|Saidan had a heart attack last year and says she does not think she can work much longer [Save the Children]
"I'm about 80 years old. I've been a midwife now for about 50 years. I've delivered about 80 children in this
village and 20 in the village where I lived before. I was 30 when I delivered the first baby. She was a girl in the family and I had to step in because the attendant wasn't there that day. The baby was coming out the
wrong way and I had to use oil on the baby and on the mother to turn it around.
I was offered a nursing job once, but I couldn't take it because my husband wouldn't let me work. I haven't had any training. I'm illiterate. I would have liked training though, even just to learn that babies change position after five months and then again at seven.
If there are ever complications, I refer the mothers to doctors. I don't take risks. I once delivered a baby who
was upside down and with an umbilical cord around his neck. The doctor came and declared the baby dead, but I turned it upside down when he'd gone and slapped it a bit on the back, and it started crying and breathing.
If there are acute cases, like when a baby is far bigger than its mother, we do deliver it still, but we remember
God before we do.
I go to the mothers' houses with a blade and a thread to cut and sew up the umbilical cords. I take some soap and clean clothes with me too.
Once the baby is born, I normally advise mothers to give proper baths to their baby and to give the baby two
tonic waters to help him grow. If the child is unhealthy, I tell the mother to feed the child well and to give him or her dried fruits and nuts like almonds. They should put the almond in water, peel it and give it to the babies.

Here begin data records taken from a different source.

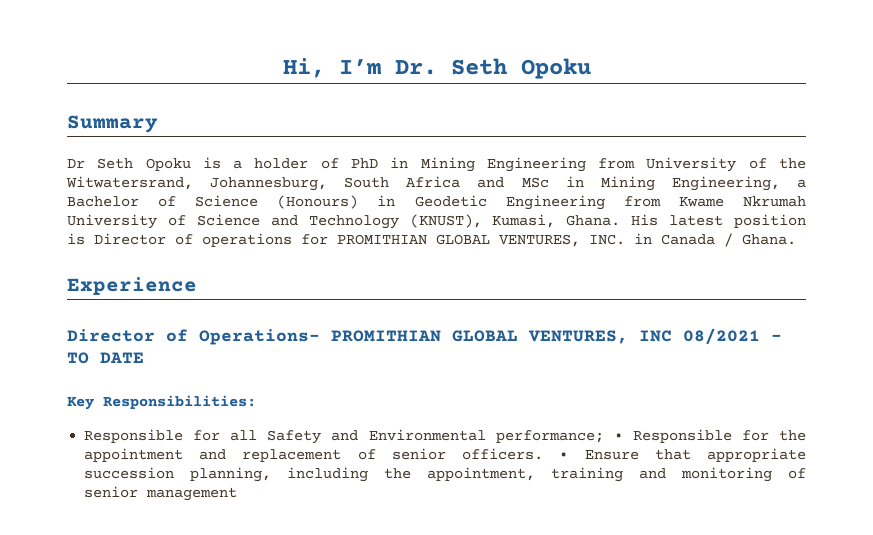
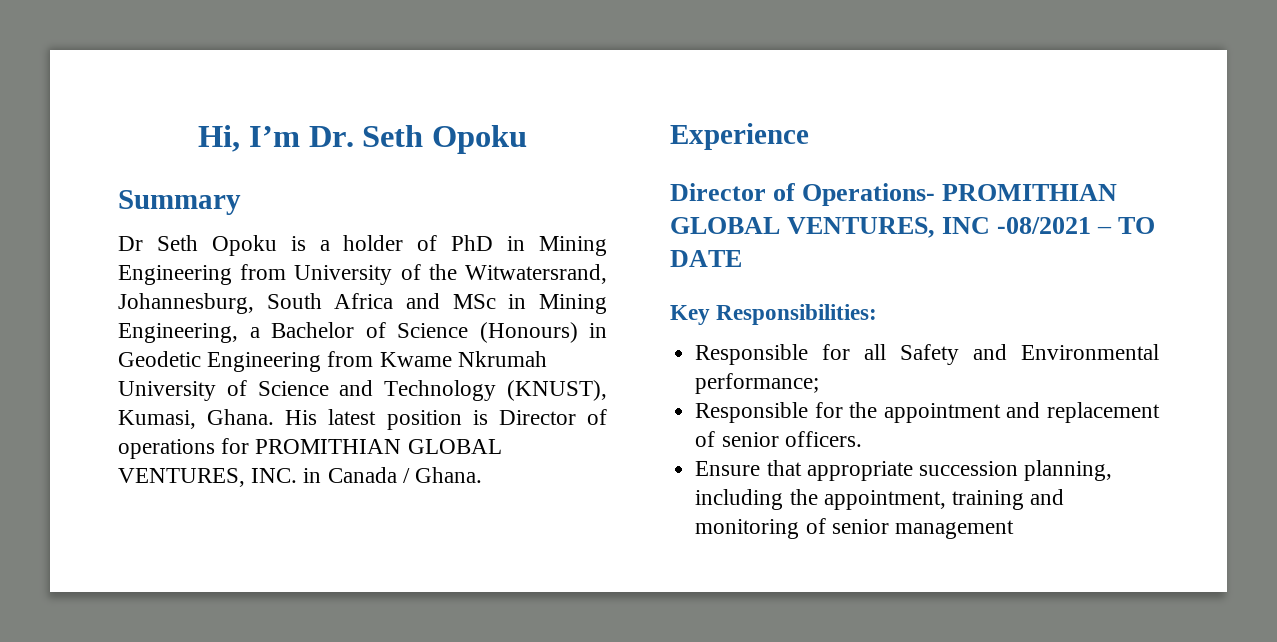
[683,328,760,345] 08/2021 -> [997,217,1092,234] -08/2021
[613,433,623,440] • -> (820, 383) //
[559,452,569,459] • -> (862, 439) //

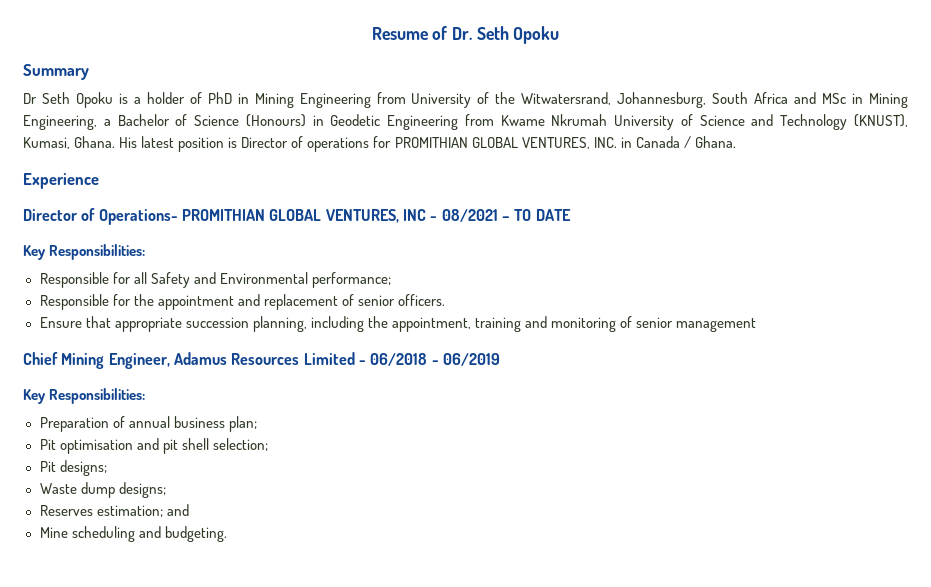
[197,125,300,152] Hi, I’m -> [371,26,448,40] Resume of
[997,217,1092,234] -08/2021 -> [430,209,498,222] - 08/2021
(1014, 529) none -> [23,352,500,369] [23,388,146,404] [39,416,257,432] [39,438,268,454] [39,460,107,476] [39,482,166,498] [39,504,189,517] [39,526,227,542] // Chief Mining Engineer, Adamus Resources Limited - 06/2018 - 06/2019 // Key Responsibilities: // Preparation of annual business plan; // Pit optimisation and pit shell selection; // Pit designs; // Waste dump designs; // Reserves estimation; and // Mine scheduling and budgeting.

Pregnant women should eat grapes and apples during pregnancy, and dried fruits and milk afterwards. The
best foods for a mother are dried fruit, ghee and the sap from a tree.
Some mothers do now deliver in hospitals because they're given 100 rupees if they do. But everyone just
goes there for the money not the facilities. Nowadays, because of this money, I find I am delivering fewer
babies. When the doctor's not available I'm sometimes called upon, otherwise not.

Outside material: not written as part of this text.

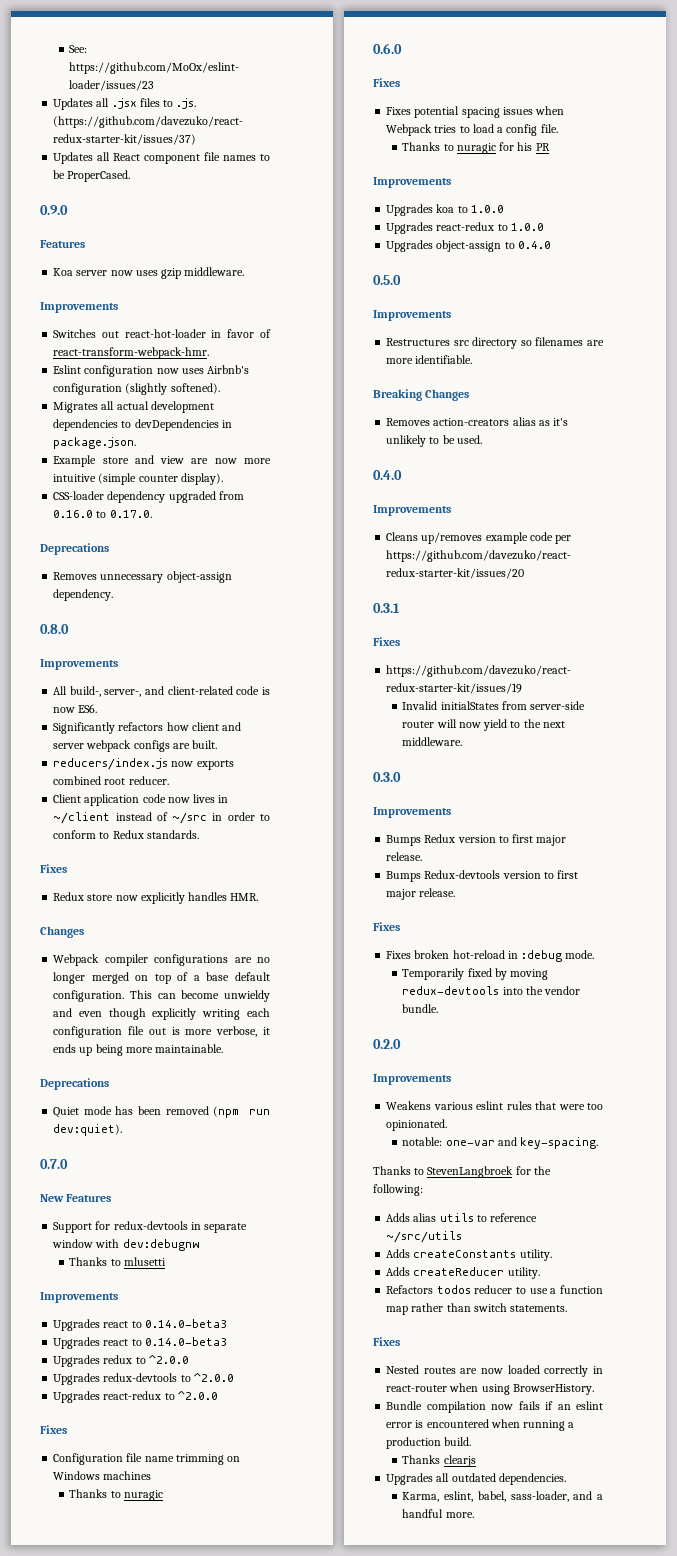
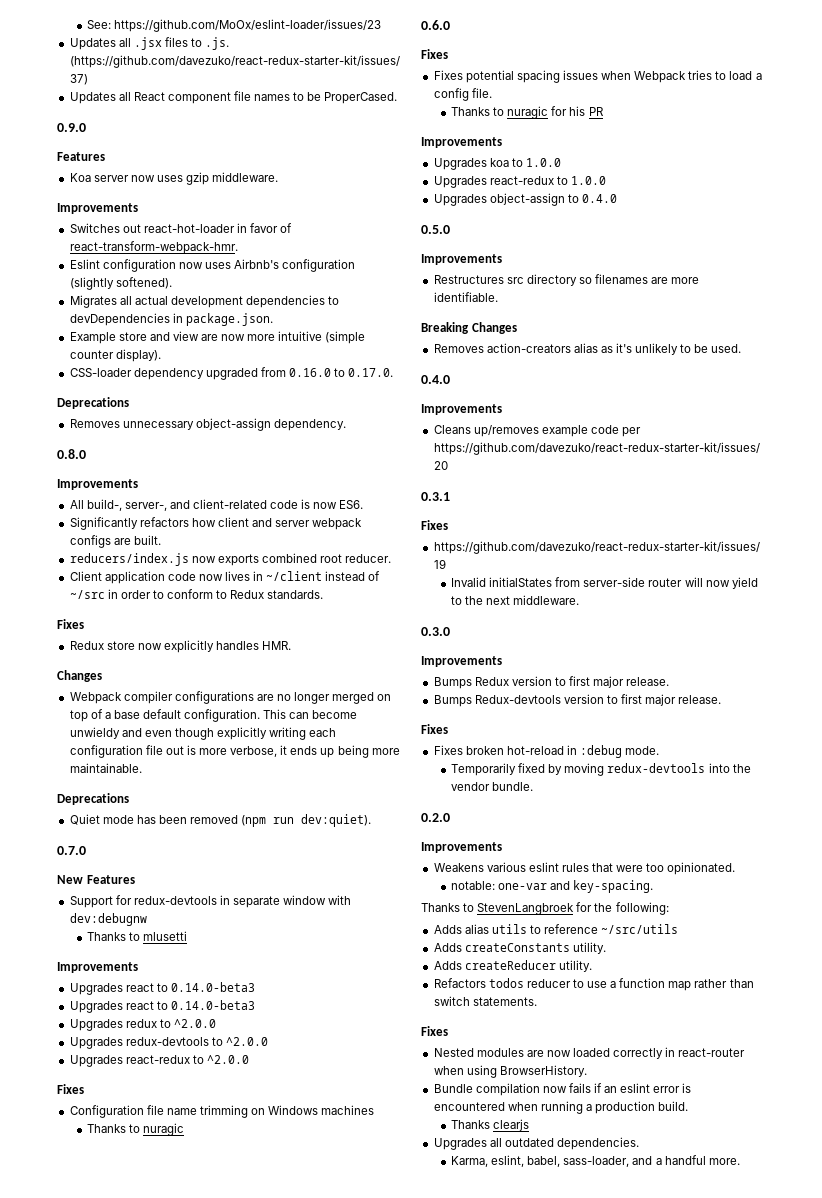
[423,1367,456,1374] routes -> [476,1048,524,1057] modules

I don't know how old the mothers are when they give birth. Age just doesn't matter to us like that. The other
day, for example, I took a woman who was 50 to the hospital so she could give birth.

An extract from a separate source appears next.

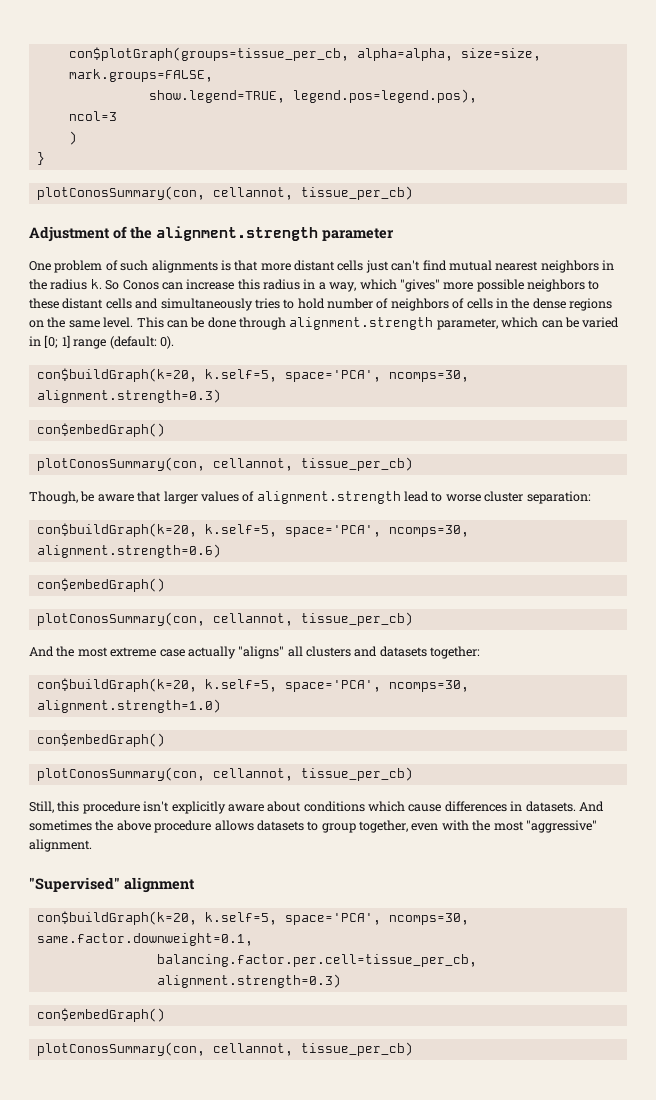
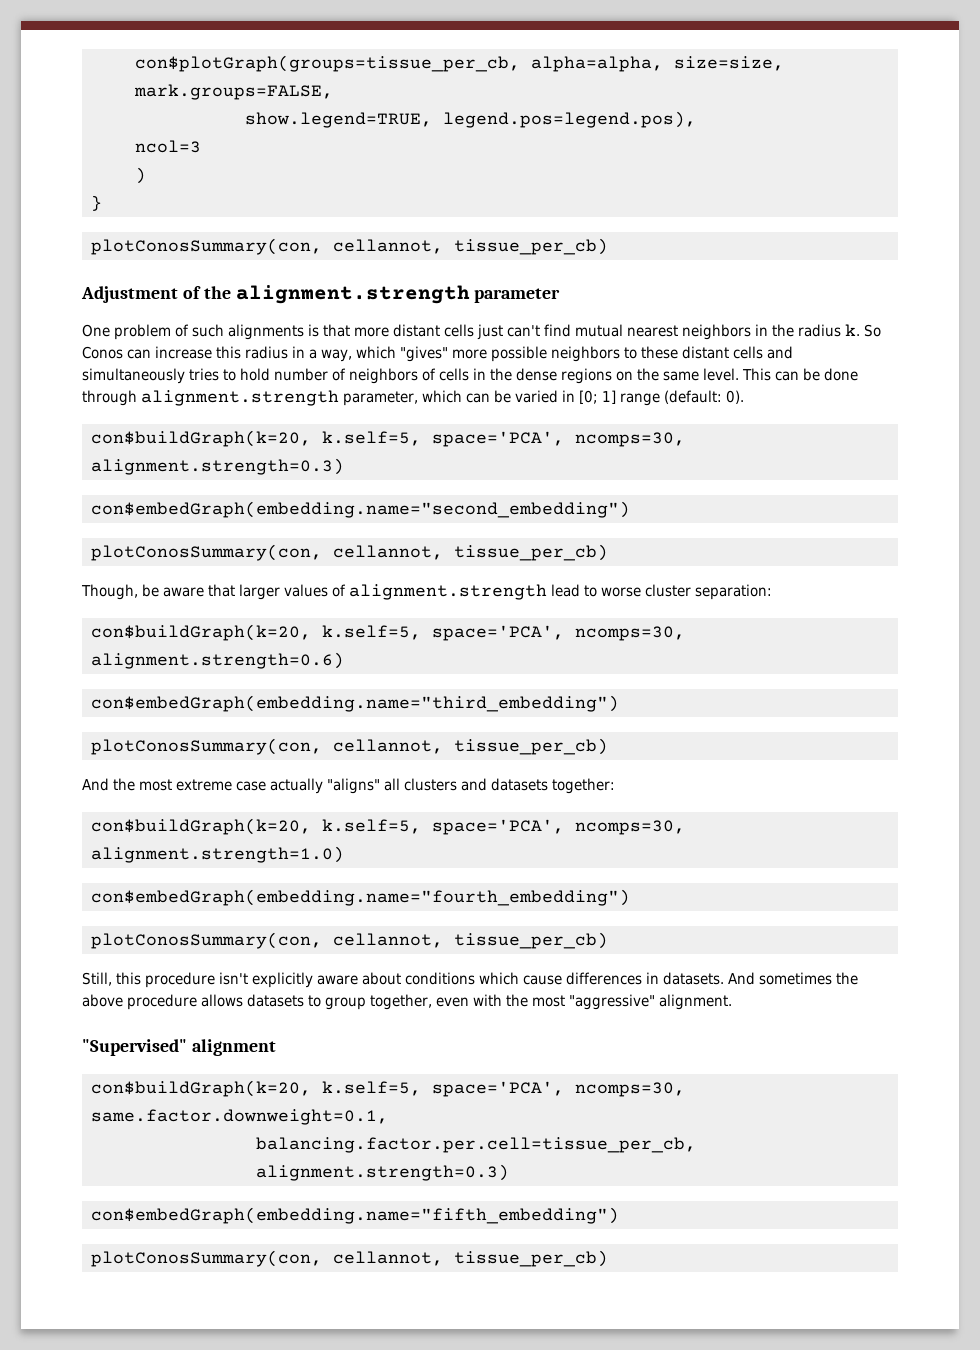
[36,423,165,437] con$embedGraph() -> [90,501,630,518] con$embedGraph(embedding.name="second_embedding")
[36,578,165,592] con$embedGraph() -> [90,695,619,712] con$embedGraph(embedding.name="third_embedding")
[36,733,165,747] con$embedGraph() -> [90,889,630,906] con$embedGraph(embedding.name="fourth_embedding")
[36,1008,165,1022] con$embedGraph() -> [90,1207,619,1224] con$embedGraph(embedding.name="fifth_embedding")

Recently, I sent a mother to hospital telling her she would give birth in an hour. I have a very strong intuition but I don't feel I can work too much any more."
Saidan lives in Tonk, an ancient town in the Indian state of Rajasthan, in north west India, which borders Pakistan and encompasses much of the Thar Desert. A 2001 Indian census recorded its population as 135,663, with 18 per cent under six years of age.
According to the census, males outnumber women in Tonk, reflecting a worrying imbalance in the population found throughout the state. Traditionally, in parts of the region there has been a preference for boy children and a centuries-old practice of female infanticide.
Girls are often married and have babies at a young age. Children from poor backgrounds can suffer from severe malnutrition, and some local beliefs can affect children's wellbeing, such as the practice of throwing away the first few days of a mother's breast milk.
Around 2 million children under five die each year in India. Many of these deaths are caused by poor pre-ante and post-natal care, malnutrition, diarrhoea and respiratory infection, like pneumonia.
Rajasthan, along with the states of Bihar, Madhya Pradesh and Utter Pradesh, accounts for more than 43 per cent of all underweight children in India.